== TASK BRIEF ==
Scan the listing below for "tons", then report every line that has it.

== INPUT MATERIAL ==
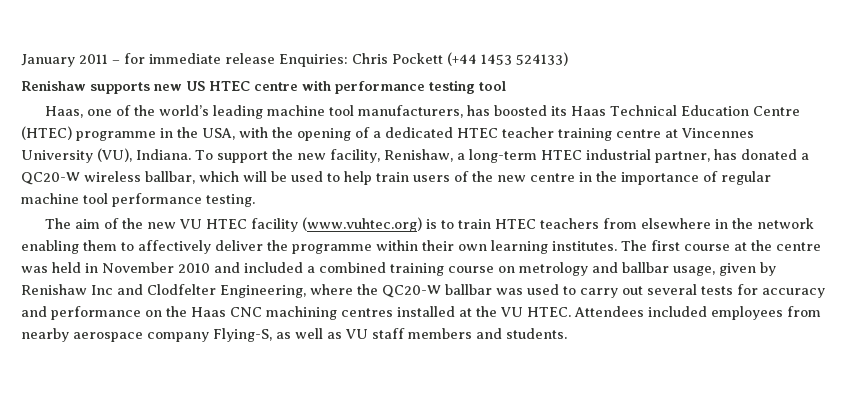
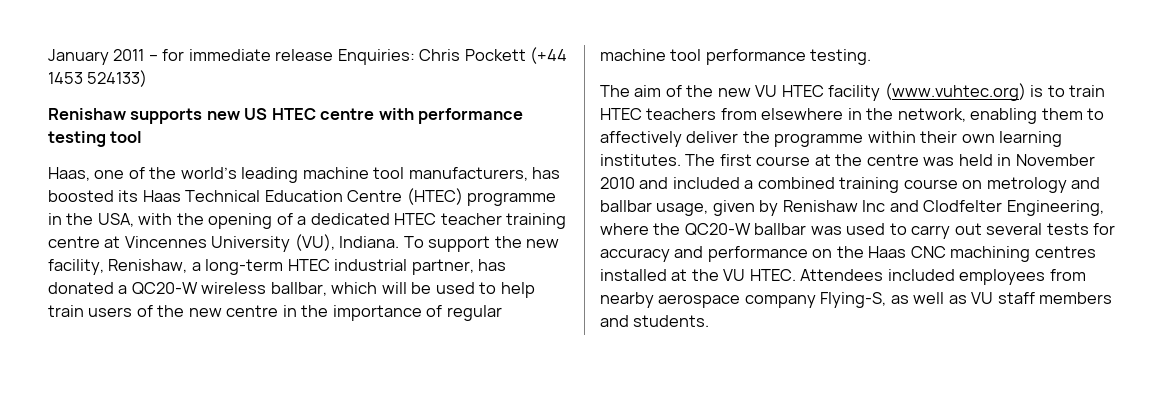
- The aim of the new VU HTEC facility (www.vuhtec.org) is to train HTEC teachers from elsewhere in the network enabling them to affectively deliver the programme within their own learning institutes.
+ The aim of the new VU HTEC facility (www.vuhtec.org) is to train HTEC teachers from elsewhere in the network, enabling them to affectively deliver the programme within their own learning institutes.

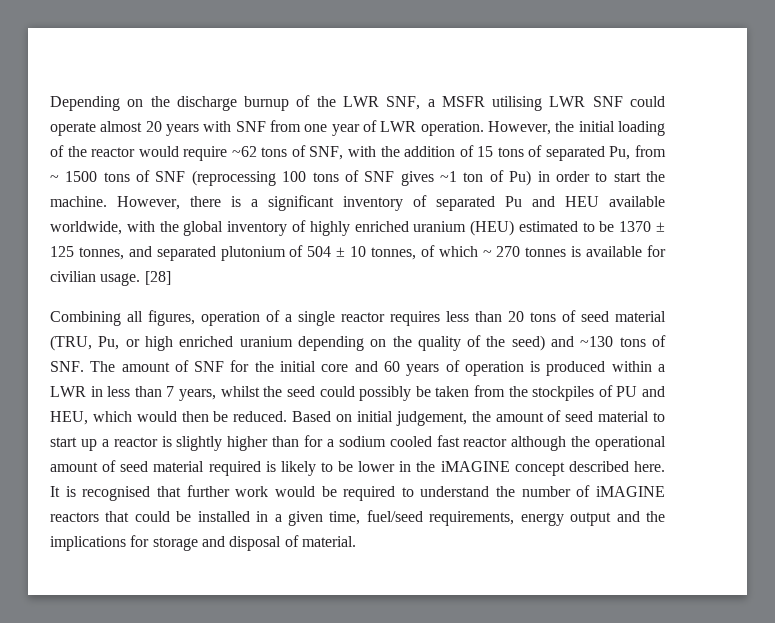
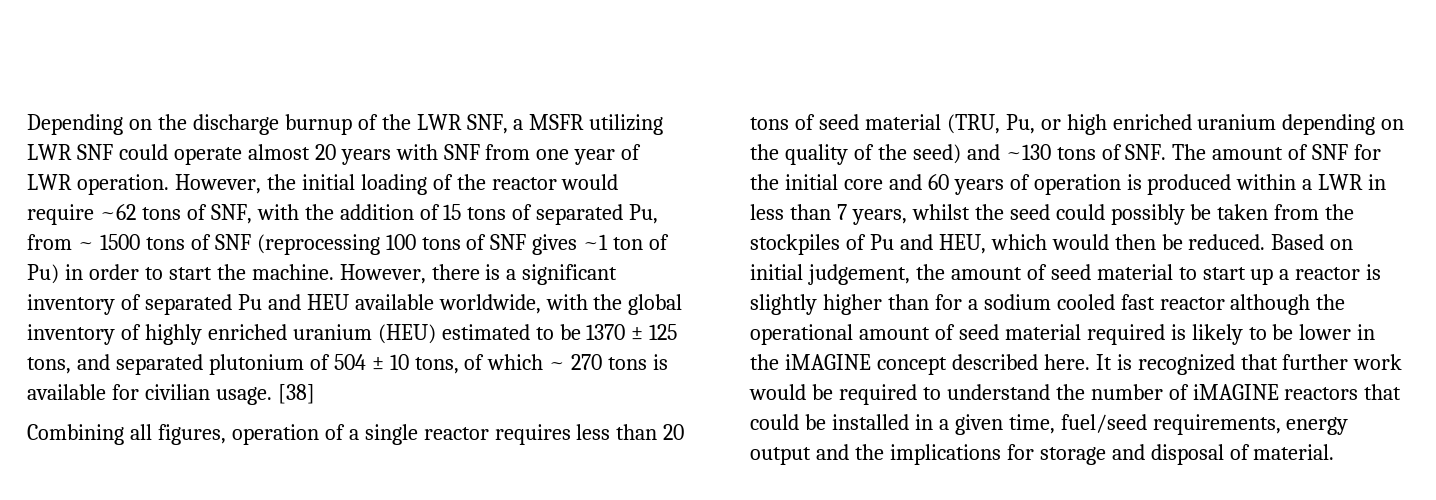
- Depending on the discharge burnup of the LWR SNF, a MSFR utilising LWR SNF could operate almost 20 years with SNF from one year of LWR operation.
+ Depending on the discharge burnup of the LWR SNF, a MSFR utilizing LWR SNF could operate almost 20 years with SNF from one year of LWR operation.
- However, there is a significant inventory of separated Pu and HEU available worldwide, with the global inventory of highly enriched uranium (HEU) estimated to be 1370 ± 125 tonnes, and separated plutonium of 504 ± 10 tonnes, of which ~ 270 tonnes is available for civilian usage.
+ However, there is a significant inventory of separated Pu and HEU available worldwide, with the global inventory of highly enriched uranium (HEU) estimated to be 1370 ± 125 tons, and separated plutonium of 504 ± 10 tons, of which ~ 270 tons is available for civilian usage.
- [28]
+ [38]
- Combining all figures, operation of a single reactor requires less than 20 tons of seed material (TRU, Pu, or high enriched uranium depending on the quality of the seed) and ~130 tons of SNF. The amount of SNF for the initial core and 60 years of operation is produced within a LWR in less than 7 years, whilst the seed could possibly be taken from the stockpiles of PU and HEU, which would then be reduced.
+ Combining all figures, operation of a single reactor requires less than 20 tons of seed material (TRU, Pu, or high enriched uranium depending on the quality of the seed) and ~130 tons of SNF. The amount of SNF for the initial core and 60 years of operation is produced within a LWR in less than 7 years, whilst the seed could possibly be taken from the stockpiles of Pu and HEU, which would then be reduced.
- It is recognised that further work would be required to understand the number of iMAGINE reactors that could be installed in a given time, fuel/seed requirements, energy output and the implications for storage and disposal of material.
+ It is recognized that further work would be required to understand the number of iMAGINE reactors that could be installed in a given time, fuel/seed requirements, energy output and the implications for storage and disposal of material.

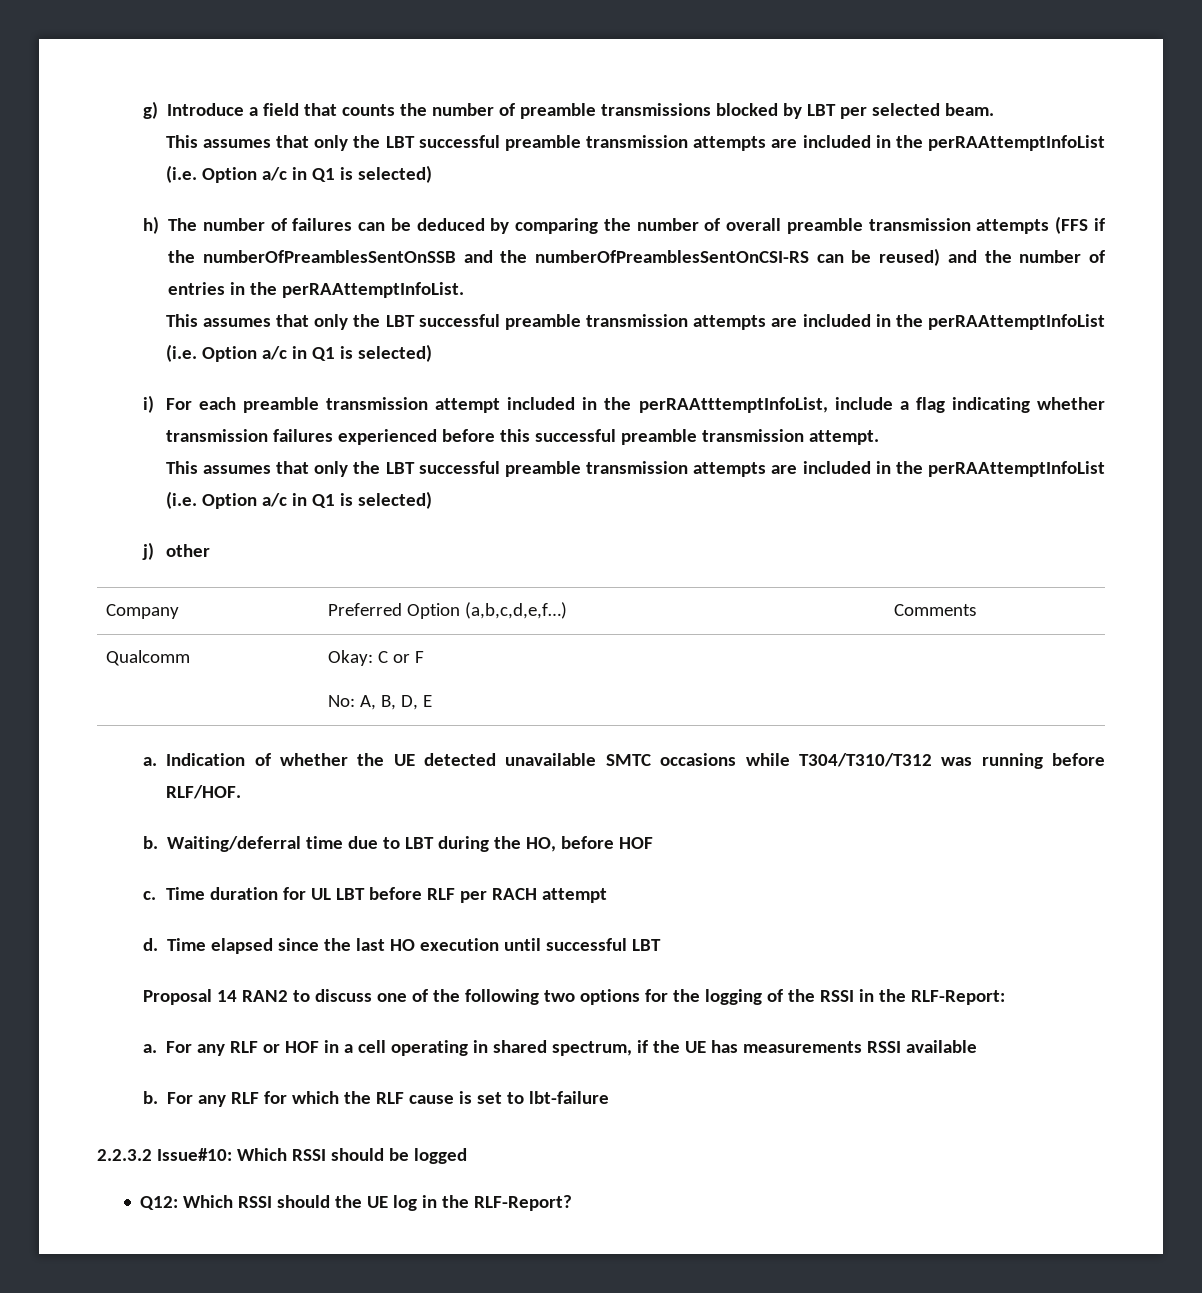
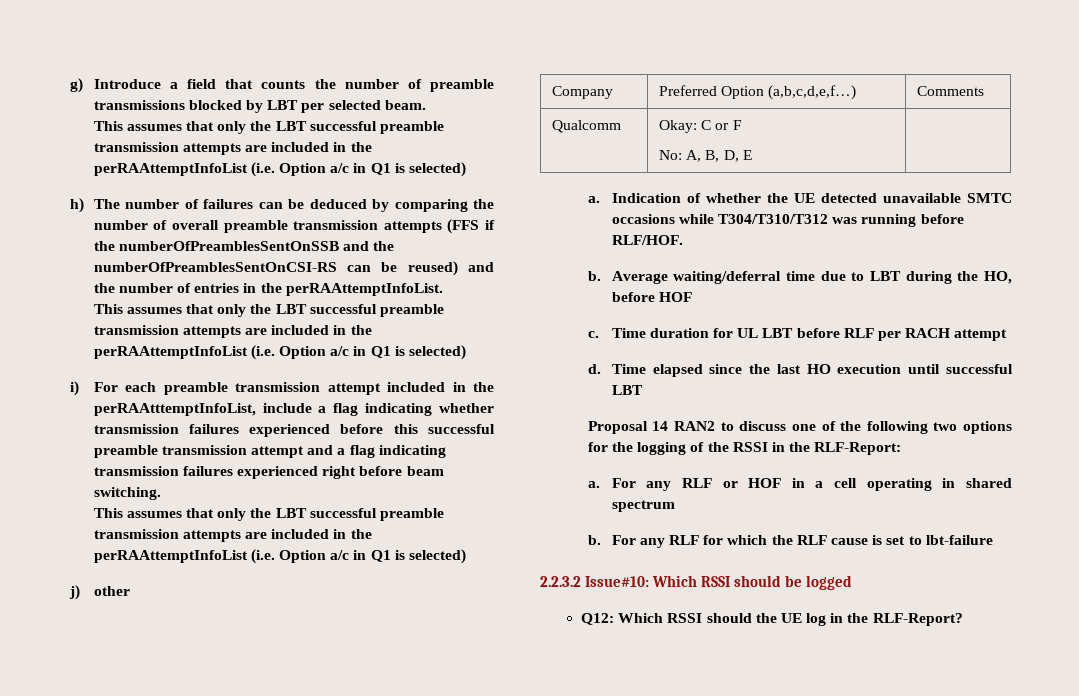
- i) For each preamble transmission attempt included in the perRAAtttemptInfoList, include a flag indicating whether transmission failures experienced before this successful preamble transmission attempt.
+ i) For each preamble transmission attempt included in the perRAAtttemptInfoList, include a flag indicating whether transmission failures experienced before this successful preamble transmission attempt and a flag indicating transmission failures experienced right before beam switching.
- Waiting/deferral time due to LBT during the HO, before HOF
+ Average waiting/deferral time due to LBT during the HO, before HOF
- For any RLF or HOF in a cell operating in shared spectrum, if the UE has measurements RSSI available
+ For any RLF or HOF in a cell operating in shared spectrum

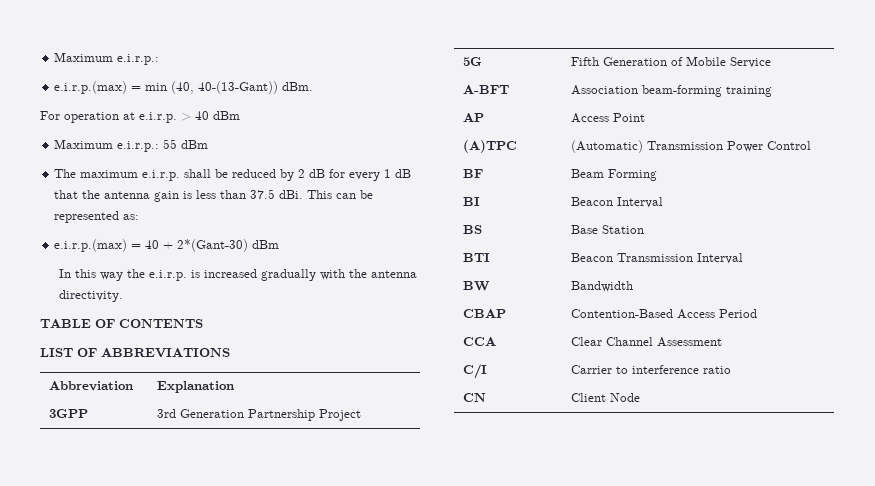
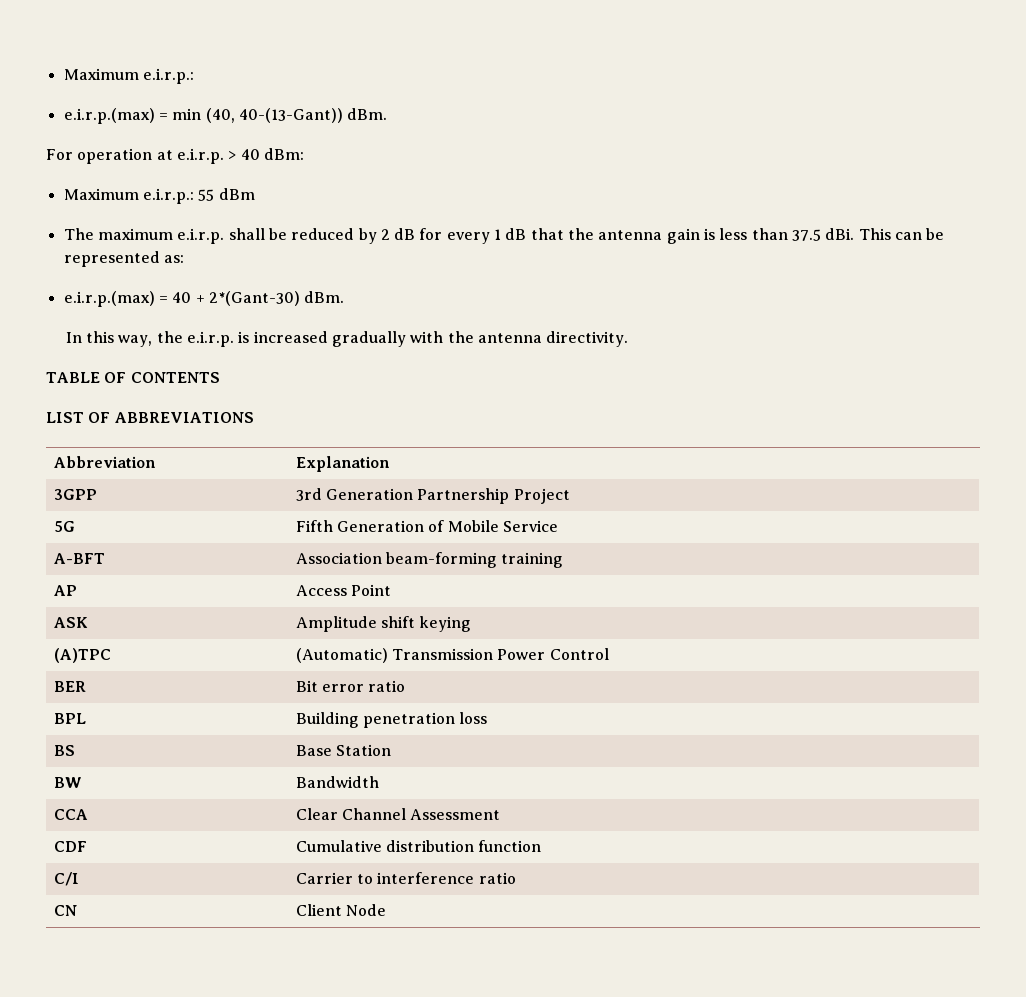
- For operation at e.i.r.p. > 40 dBm
+ For operation at e.i.r.p. > 40 dBm:
- e.i.r.p.(max) = 40 + 2*(Gant-30) dBm
+ e.i.r.p.(max) = 40 + 2*(Gant-30) dBm.
- In this way the e.i.r.p. is increased gradually with the antenna directivity.
+ In this way, the e.i.r.p. is increased gradually with the antenna directivity.
+ ASK | Amplitude shift keying
- BF | Beam Forming
- BI | Beacon Interval
+ BER | Bit error ratio
+ BPL | Building penetration loss
  BS | Base Station
- BTI | Beacon Transmission Interval
  BW | Bandwidth
- CBAP | Contention-Based Access Period
+ CDF | Cumulative distribution function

== SOLUTION TO THE PROBLEM ==
+ However, there is a significant inventory of separated Pu and HEU available worldwide, with the global inventory of highly enriched uranium (HEU) estimated to be 1370 ± 125 tons, and separated plutonium of 504 ± 10 tons, of which ~ 270 tons is available for civilian usage.
- Combining all figures, operation of a single reactor requires less than 20 tons of seed material (TRU, Pu, or high enriched uranium depending on the quality of the seed) and ~130 tons of SNF. The amount of SNF for the initial core and 60 years of operation is produced within a LWR in less than 7 years, whilst the seed could possibly be taken from the stockpiles of PU and HEU, which would then be reduced.
+ Combining all figures, operation of a single reactor requires less than 20 tons of seed material (TRU, Pu, or high enriched uranium depending on the quality of the seed) and ~130 tons of SNF. The amount of SNF for the initial core and 60 years of operation is produced within a LWR in less than 7 years, whilst the seed could possibly be taken from the stockpiles of Pu and HEU, which would then be reduced.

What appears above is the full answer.